Visualizing proton antenna in a high-resolution green fluorescent protein structure.

机构信息

The Fritz Haber Research Center, Institute of Chemistry, The Hebrew University of Jerusalem, Jerusalem 91904, Israel.

出版信息

J Am Chem Soc. 2010 Aug 18;132(32):11093-102. doi: 10.1021/ja1010652.

DOI:10.1021/ja1010652
PMID:20698675
Abstract

"Proton-collecting antenna" are conjectured to consist of several carboxylates within hydrogen-bond (HB) networks on the surface of proteins, which funnel protons to the orifice of an internal proton wire leading to the protein's active site. Yet such constructions were never directly visualized. Here we report an X-ray structure of green fluorescent protein (GFP) of the highest resolution to date (0.9 A). It allows the identification of some pivotal hydrogen atoms pertinent to uncertainties concerning the protonation state of the chromophore. Applying a computer algorithm for mapping proton wires in proteins reveals the previously observed "active site wire" connecting Glu222 with the surface carboxylate Glu5. In addition, it is now possible to identify what appears to be a proton-collecting apparatus of GFP. It consists of a negative surface patch containing carboxylates, threonines, and water molecules, connected by a HB network to Glu5. Furthermore, we detect exit points via Asn146 and His148 to a hydrophobic surface region. The more extensive HB network of the present structure, as compared with earlier GFP structures, is not accidental. A systematic investigation of over 100 mutants shows a clear correlation between the observed water content of GFP X-ray structures and their resolution.

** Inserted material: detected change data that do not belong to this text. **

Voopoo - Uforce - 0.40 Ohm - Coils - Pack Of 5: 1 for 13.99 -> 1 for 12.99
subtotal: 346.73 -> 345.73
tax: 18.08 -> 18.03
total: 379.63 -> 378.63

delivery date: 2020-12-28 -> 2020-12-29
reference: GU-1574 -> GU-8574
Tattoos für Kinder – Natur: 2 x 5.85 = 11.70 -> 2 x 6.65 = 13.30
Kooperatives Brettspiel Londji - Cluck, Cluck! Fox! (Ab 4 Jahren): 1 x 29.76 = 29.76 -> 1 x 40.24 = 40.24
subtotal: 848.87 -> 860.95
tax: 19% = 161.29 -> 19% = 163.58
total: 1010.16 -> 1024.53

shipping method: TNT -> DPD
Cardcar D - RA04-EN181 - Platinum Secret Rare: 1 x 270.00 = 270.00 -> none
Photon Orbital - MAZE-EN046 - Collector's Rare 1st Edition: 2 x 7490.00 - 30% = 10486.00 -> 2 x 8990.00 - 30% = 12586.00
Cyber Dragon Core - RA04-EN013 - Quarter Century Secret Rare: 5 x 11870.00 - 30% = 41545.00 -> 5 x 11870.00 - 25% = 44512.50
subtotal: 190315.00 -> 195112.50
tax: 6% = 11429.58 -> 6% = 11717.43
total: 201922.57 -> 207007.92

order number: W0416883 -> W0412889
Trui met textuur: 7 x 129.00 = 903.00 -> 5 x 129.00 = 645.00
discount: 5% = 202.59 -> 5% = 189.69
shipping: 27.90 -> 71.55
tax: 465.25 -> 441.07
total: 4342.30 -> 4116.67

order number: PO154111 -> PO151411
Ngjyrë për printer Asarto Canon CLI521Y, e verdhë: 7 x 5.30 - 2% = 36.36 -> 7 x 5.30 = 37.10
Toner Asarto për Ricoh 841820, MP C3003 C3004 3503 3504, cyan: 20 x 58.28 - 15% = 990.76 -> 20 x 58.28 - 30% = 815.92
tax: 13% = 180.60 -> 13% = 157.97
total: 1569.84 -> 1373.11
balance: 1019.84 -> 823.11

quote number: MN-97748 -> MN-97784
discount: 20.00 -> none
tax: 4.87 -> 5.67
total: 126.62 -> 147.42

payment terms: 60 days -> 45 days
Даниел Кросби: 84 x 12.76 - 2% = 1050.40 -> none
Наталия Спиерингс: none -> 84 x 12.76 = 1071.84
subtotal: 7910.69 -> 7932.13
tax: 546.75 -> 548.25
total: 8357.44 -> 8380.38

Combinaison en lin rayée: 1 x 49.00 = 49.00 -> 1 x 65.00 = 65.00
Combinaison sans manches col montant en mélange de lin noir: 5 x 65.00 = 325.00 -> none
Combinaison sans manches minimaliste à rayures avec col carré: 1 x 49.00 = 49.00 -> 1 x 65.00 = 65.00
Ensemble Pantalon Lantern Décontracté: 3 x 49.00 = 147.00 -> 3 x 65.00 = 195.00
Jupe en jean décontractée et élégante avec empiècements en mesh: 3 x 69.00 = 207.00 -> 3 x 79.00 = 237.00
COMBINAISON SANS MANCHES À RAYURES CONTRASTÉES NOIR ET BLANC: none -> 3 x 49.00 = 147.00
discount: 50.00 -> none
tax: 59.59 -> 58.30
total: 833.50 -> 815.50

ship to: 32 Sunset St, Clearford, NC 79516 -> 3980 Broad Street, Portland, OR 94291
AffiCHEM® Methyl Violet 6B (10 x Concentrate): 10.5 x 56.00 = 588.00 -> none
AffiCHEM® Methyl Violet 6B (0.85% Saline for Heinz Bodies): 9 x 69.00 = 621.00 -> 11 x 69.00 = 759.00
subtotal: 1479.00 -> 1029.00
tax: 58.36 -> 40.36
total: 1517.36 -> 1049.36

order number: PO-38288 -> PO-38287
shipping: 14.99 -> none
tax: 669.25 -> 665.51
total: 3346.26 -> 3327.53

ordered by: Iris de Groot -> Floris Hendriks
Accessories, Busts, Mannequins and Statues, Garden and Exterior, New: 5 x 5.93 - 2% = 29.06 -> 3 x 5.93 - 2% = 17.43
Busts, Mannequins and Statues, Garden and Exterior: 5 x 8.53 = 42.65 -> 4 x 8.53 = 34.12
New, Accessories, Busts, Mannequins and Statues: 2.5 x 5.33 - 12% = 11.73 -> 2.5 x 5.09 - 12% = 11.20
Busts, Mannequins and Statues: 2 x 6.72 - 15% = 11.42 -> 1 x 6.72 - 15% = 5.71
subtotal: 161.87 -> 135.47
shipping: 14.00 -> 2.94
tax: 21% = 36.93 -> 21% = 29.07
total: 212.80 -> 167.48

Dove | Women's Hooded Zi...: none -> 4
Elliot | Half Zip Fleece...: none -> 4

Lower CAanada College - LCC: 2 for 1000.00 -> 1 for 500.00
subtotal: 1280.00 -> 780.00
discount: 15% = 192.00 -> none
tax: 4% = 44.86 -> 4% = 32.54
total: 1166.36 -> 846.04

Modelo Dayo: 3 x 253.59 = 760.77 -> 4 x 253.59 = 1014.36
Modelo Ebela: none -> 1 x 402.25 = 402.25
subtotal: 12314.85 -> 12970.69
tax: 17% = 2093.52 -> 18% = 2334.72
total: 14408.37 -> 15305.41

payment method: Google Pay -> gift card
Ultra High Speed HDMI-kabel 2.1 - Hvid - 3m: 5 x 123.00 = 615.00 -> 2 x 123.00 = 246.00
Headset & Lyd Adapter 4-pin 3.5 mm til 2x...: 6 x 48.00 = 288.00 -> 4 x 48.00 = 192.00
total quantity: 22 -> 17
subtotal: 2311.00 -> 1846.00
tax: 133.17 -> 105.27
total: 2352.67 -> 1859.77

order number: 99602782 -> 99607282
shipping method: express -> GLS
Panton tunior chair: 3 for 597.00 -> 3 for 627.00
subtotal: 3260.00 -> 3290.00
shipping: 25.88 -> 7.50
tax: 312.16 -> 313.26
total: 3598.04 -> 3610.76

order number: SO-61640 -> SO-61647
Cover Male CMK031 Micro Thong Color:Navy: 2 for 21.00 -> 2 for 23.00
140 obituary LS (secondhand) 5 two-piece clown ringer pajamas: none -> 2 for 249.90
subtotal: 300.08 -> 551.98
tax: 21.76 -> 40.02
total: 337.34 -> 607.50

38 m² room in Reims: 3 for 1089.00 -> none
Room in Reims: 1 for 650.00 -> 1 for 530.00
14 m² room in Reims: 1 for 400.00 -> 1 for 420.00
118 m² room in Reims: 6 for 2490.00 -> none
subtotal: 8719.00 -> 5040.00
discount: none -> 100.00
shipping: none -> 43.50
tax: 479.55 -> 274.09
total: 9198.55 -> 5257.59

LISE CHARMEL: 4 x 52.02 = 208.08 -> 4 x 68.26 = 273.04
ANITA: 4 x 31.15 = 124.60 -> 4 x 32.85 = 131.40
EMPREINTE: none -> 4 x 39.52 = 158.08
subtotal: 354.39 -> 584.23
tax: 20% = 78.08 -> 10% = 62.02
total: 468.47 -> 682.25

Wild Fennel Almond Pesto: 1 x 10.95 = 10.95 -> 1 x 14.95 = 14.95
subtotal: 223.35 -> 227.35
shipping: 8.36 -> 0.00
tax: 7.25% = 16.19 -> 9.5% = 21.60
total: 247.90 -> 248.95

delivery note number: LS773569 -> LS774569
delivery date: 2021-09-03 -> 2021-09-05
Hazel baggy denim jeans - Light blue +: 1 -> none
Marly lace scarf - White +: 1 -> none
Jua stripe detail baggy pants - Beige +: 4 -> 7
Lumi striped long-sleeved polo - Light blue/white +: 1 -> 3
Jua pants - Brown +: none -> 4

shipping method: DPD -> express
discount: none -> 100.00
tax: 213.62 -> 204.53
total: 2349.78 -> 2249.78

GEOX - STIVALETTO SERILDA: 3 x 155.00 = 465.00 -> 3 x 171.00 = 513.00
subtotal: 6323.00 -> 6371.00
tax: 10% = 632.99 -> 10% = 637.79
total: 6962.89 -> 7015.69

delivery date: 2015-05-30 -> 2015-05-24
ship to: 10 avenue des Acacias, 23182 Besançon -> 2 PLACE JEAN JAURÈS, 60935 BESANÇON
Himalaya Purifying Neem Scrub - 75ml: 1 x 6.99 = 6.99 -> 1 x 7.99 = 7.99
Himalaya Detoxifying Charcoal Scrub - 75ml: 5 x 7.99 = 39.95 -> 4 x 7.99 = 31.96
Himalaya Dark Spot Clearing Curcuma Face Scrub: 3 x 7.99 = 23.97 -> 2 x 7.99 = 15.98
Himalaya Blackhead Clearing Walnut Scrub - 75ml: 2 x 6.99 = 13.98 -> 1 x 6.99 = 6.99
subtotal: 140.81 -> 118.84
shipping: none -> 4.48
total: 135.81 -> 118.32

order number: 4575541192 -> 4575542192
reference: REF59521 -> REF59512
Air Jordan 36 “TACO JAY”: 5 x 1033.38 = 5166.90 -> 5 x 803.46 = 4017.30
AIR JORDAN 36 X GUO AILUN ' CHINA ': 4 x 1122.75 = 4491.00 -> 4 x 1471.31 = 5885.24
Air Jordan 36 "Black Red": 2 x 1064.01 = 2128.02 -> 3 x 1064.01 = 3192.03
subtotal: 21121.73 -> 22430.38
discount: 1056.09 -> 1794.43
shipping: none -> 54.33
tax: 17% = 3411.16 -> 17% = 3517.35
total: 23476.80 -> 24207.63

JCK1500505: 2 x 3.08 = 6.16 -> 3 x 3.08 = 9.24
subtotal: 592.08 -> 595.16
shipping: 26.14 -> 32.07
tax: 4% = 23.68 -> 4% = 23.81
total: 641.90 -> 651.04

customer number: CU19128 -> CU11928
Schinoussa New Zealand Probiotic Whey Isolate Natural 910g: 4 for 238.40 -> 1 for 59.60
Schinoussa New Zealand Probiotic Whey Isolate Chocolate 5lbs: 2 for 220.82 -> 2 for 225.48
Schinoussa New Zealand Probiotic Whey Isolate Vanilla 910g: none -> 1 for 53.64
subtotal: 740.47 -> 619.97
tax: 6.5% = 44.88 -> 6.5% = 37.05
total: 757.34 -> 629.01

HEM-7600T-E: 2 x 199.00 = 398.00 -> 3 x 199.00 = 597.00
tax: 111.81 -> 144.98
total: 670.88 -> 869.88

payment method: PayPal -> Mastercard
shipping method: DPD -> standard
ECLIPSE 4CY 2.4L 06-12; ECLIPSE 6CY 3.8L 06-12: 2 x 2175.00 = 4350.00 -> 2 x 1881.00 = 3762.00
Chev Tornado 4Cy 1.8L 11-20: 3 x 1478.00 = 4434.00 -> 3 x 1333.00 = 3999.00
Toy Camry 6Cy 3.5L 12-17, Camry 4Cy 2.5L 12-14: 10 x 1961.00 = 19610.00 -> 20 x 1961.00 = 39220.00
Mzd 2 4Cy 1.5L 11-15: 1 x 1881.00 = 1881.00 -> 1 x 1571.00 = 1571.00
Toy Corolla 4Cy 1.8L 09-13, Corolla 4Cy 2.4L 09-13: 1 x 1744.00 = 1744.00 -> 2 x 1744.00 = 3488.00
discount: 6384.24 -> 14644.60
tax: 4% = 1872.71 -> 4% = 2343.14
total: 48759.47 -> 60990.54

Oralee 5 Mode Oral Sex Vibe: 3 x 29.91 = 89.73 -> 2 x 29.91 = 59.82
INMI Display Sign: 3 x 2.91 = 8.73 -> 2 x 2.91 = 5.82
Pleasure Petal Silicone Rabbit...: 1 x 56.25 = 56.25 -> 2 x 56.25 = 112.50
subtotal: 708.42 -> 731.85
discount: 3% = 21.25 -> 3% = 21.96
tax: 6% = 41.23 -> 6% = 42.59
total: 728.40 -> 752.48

With increasing water content, the proton wires become progressively larger. These findings corroborate the scenario in which the photodissociated proton from wild-type GFP can leak outside, whereafter another proton is recruited via the proton-collecting apparatus reported herein.

摘要

“质子收集天线”被推测由蛋白质表面氢键 (HB) 网络中的几个羧酸盐组成,这些羧酸盐将质子引导到通向蛋白质活性位点的内部质子导线的孔口。然而,这些结构从未被直接观察到。在这里,我们报告了迄今为止分辨率最高的绿色荧光蛋白 (GFP) 的 X 射线结构(0.9Å)。它允许识别一些与发色团质子化状态有关的关键氢原子。应用一种用于在蛋白质中映射质子导线的计算机算法,揭示了先前观察到的将 Glu222 与表面羧酸盐 Glu5 连接起来的“活性位点导线”。此外,现在可以识别 GFP 的质子收集装置。它由一个含有羧酸盐、苏氨酸和水分子的负表面斑块组成,通过 HB 网络与 Glu5 相连。此外,我们通过 Asn146 和 His148 检测到通往疏水表面区域的出口点。与早期 GFP 结构相比,当前结构更广泛的 HB 网络并非偶然。对 100 多个突变体的系统研究表明,GFP X 射线结构的观察到的含水量与其分辨率之间存在明显的相关性。随着含水量的增加,质子导线变得越来越大。这些发现证实了野生型 GFP 光解分离的质子可以泄漏到外部,随后通过本文报道的质子收集装置招募另一个质子的情景。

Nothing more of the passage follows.